For genealogists, the Mount Hermon register provides a good complement to civil status registers, in which the data are incomplete for Protestants. The mentions of age, occupation and origin, and the entries concerning individuals not entered in the registers of civil status bring us into touch with Protestants who settled in or passed through the Québec City area, some of whom were from Ireland, Scotland, England, Norway, Germany, the United States and various British colonies. The tombstone inscriptions are also of major interest. A partial listing is available on the premises of the Société de généalogie de Québec.
Going through the register, one comes across the names of figures who left their mark on the history of Québec City in various lines of endeavour. Among those buried were the architect Edward Staveley, in 1877; the furniture manufacturer William Drum, in 1876; the notary Archibald Campbell, in 1862; the judge Henry Black, in 1873; the merchant George Benson Hall, in 1876; the doctor and surgeon Anthony Von Iffland, in 1876; the shipbuilder John Munn, in 1859; and the Consul of Sweden and Norway K.G.A. Falkenberg, in 1873.

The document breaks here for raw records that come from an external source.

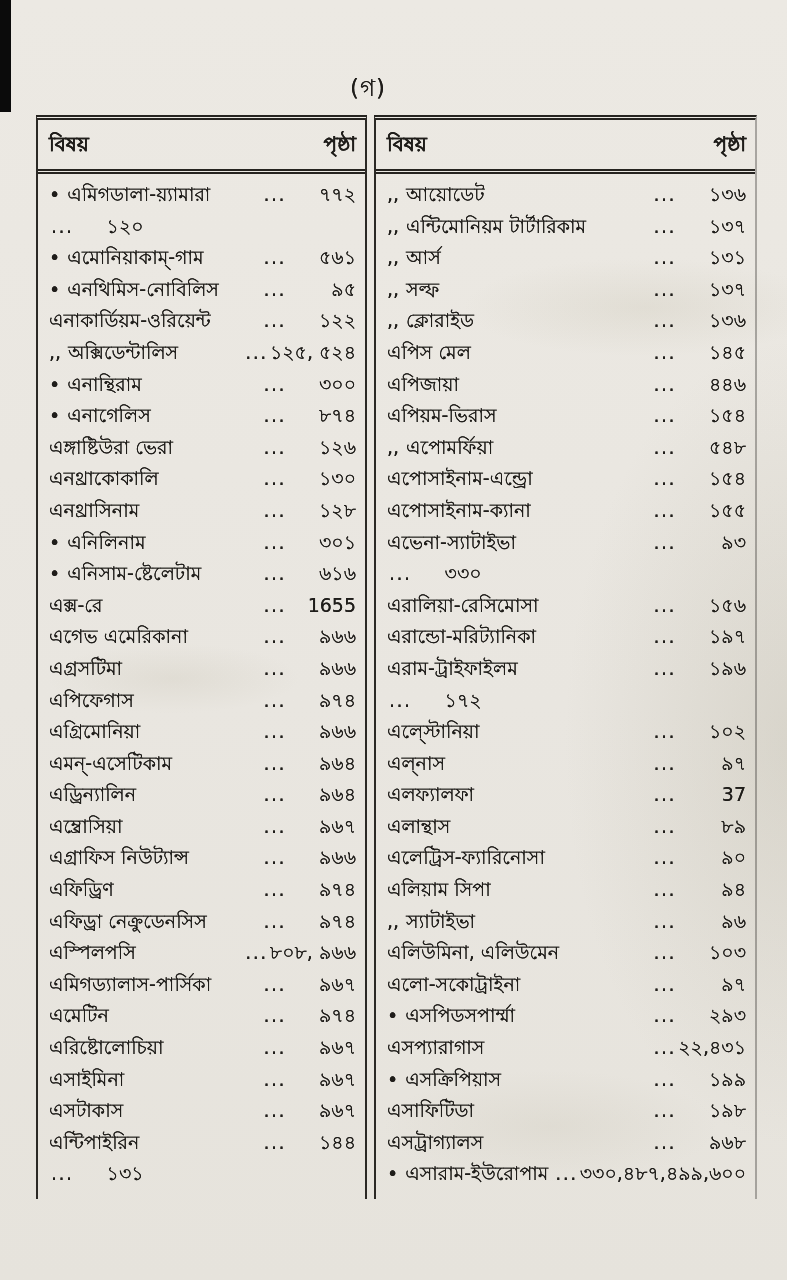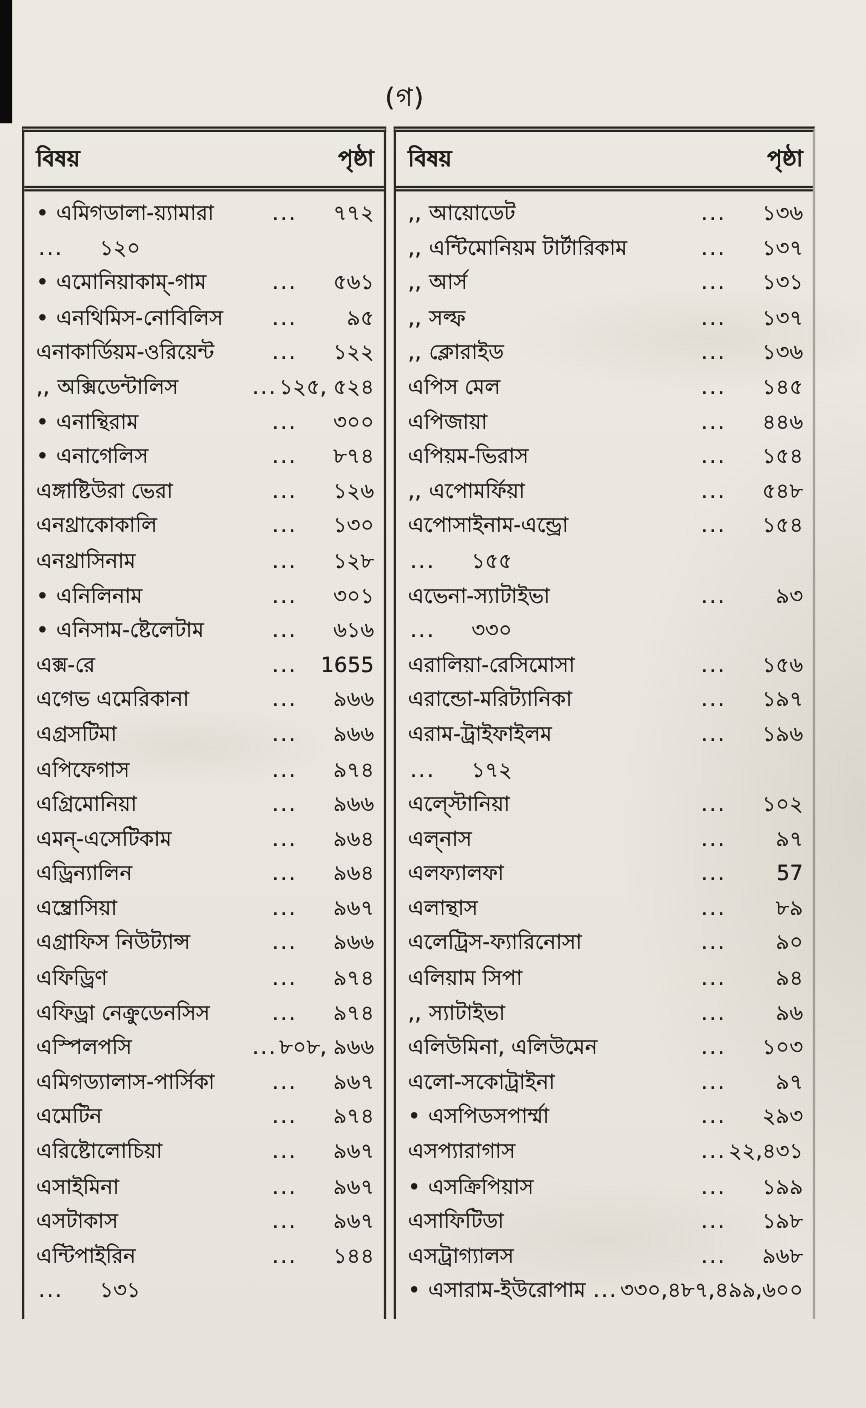"বিষয়" .index-table { left: 20px -> 36px }
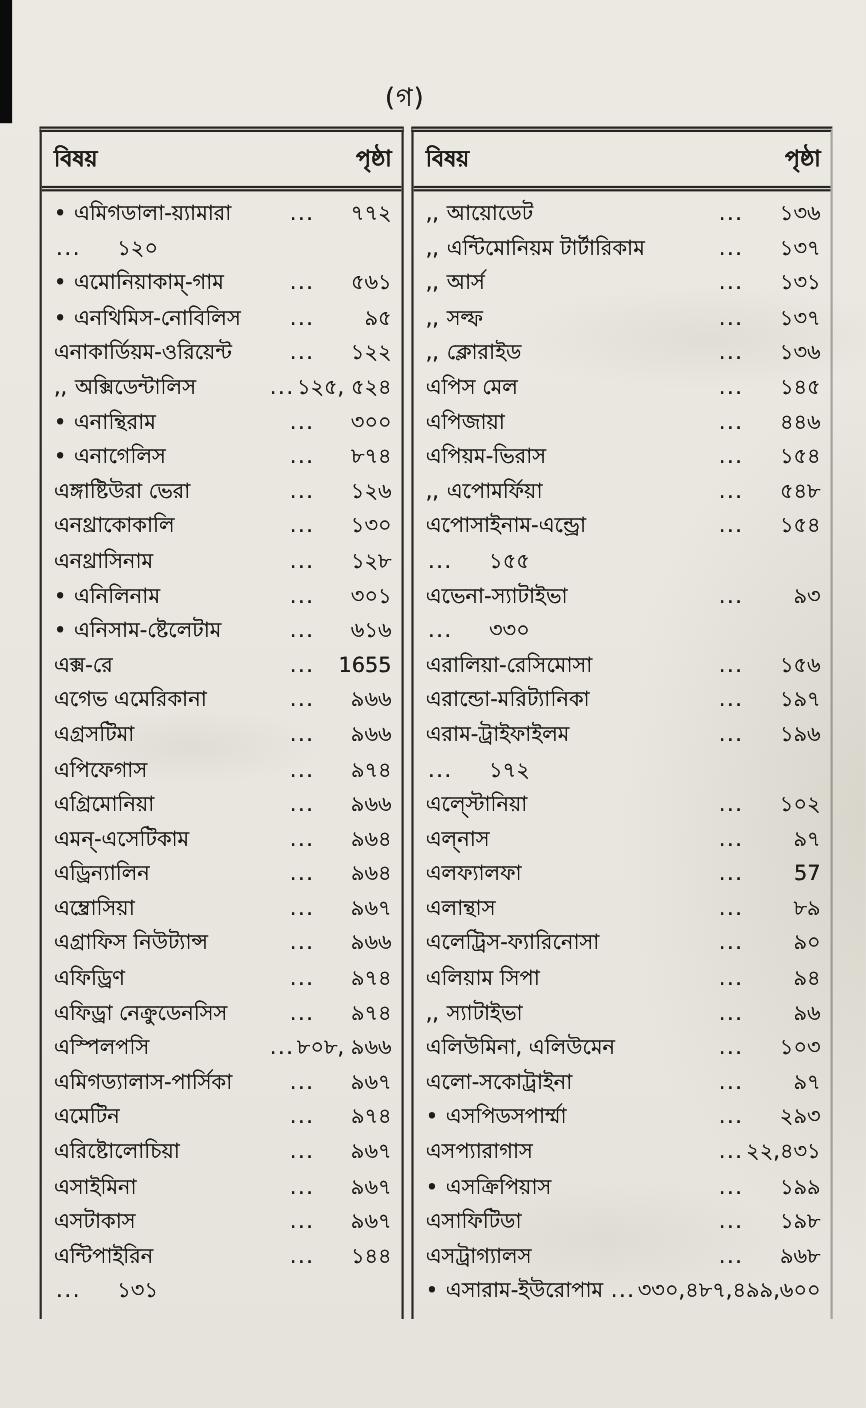"এপোসাইনাম-ক্যানা" span.entry-name { html: none -> <span>এপোসাইনাম-ক্যানা</span> }
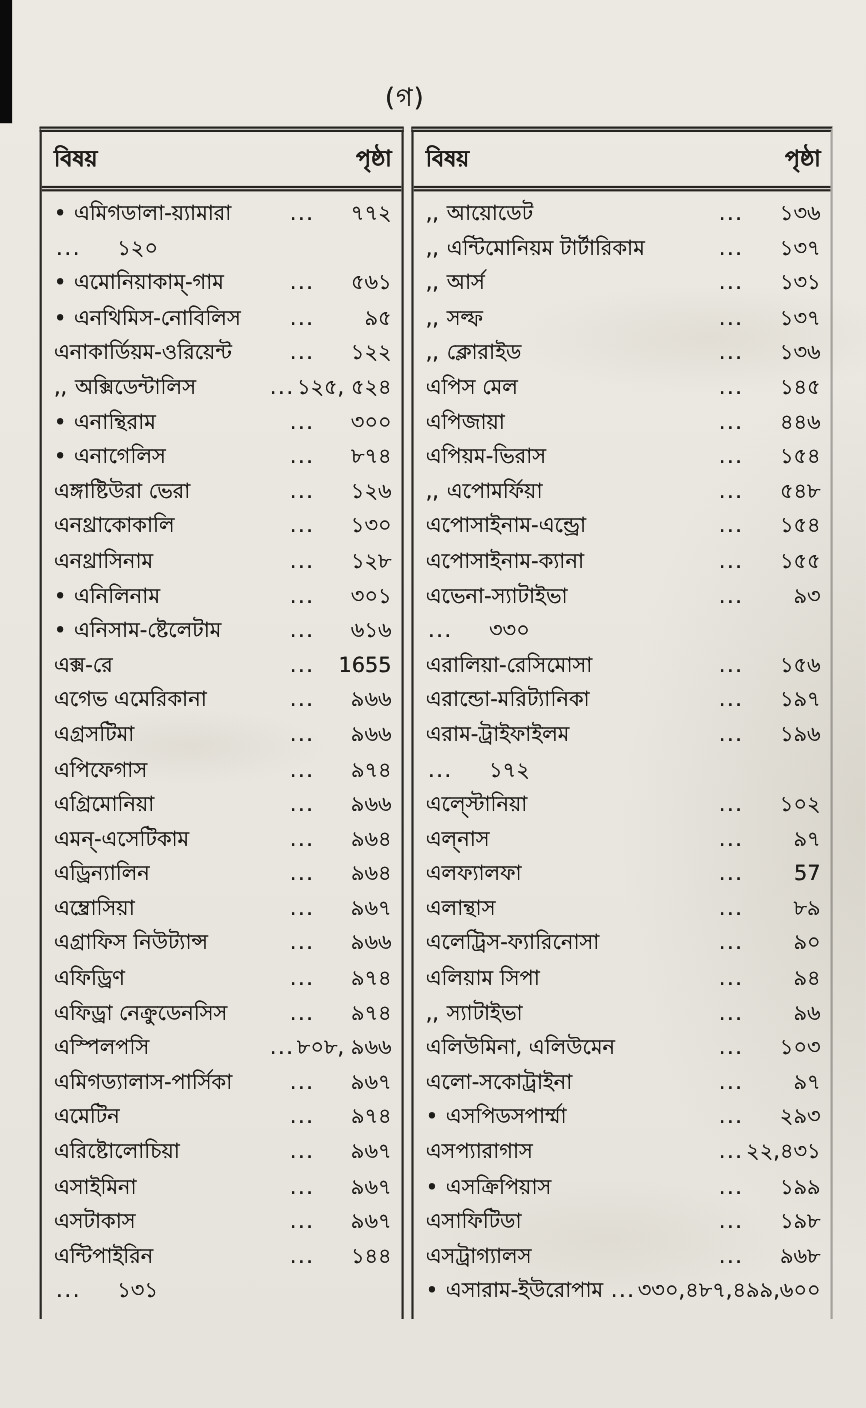"57" span.entry-page { text: 57 -> 37 }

Guy Dorval - Brian Treggett - Helen Langford
The index and the register of interments at Mount Hermon cemetery (1848-1950) were microfilmed in 1989 by the Archives nationales du Québec (Microfilm project M211/1) and can be consulted on site (ZQ115). Recently, in collaboration with Guy Dorval and Helen Langford, and with the kind authorization of Brian Treggett, superintendent of Mount Hermon cemetery, Bibliothèque et Archives nationales du Québec placed on line a database with all of the information relating to 8,770 deceased persons entered in the cemetery's registers between 1848 and 1904. The information from 6,164 entries was extracted by Mr. Dorval while preparing his thesis (La géographie de la mortalité à Québec au XIXe siècle : le cas des protestants ensevelis au cimetière Mount Hermon, Sillery, 1848-1883, thesis presented for the degree of Master of Arts (M.A.), Université Laval, 1992) and nearly 2,606 additional entries were compiled by Ms. Langford, a student employed by the Archives nationales du Québec in summer 2004.
Mount Hermon Cemetery
A true institution at the service of the Protestant community, Mount Hermon cemetery is also a haven of peace and quiet. More than 150 years of history go by during a pleasant stroll in this majestic setting.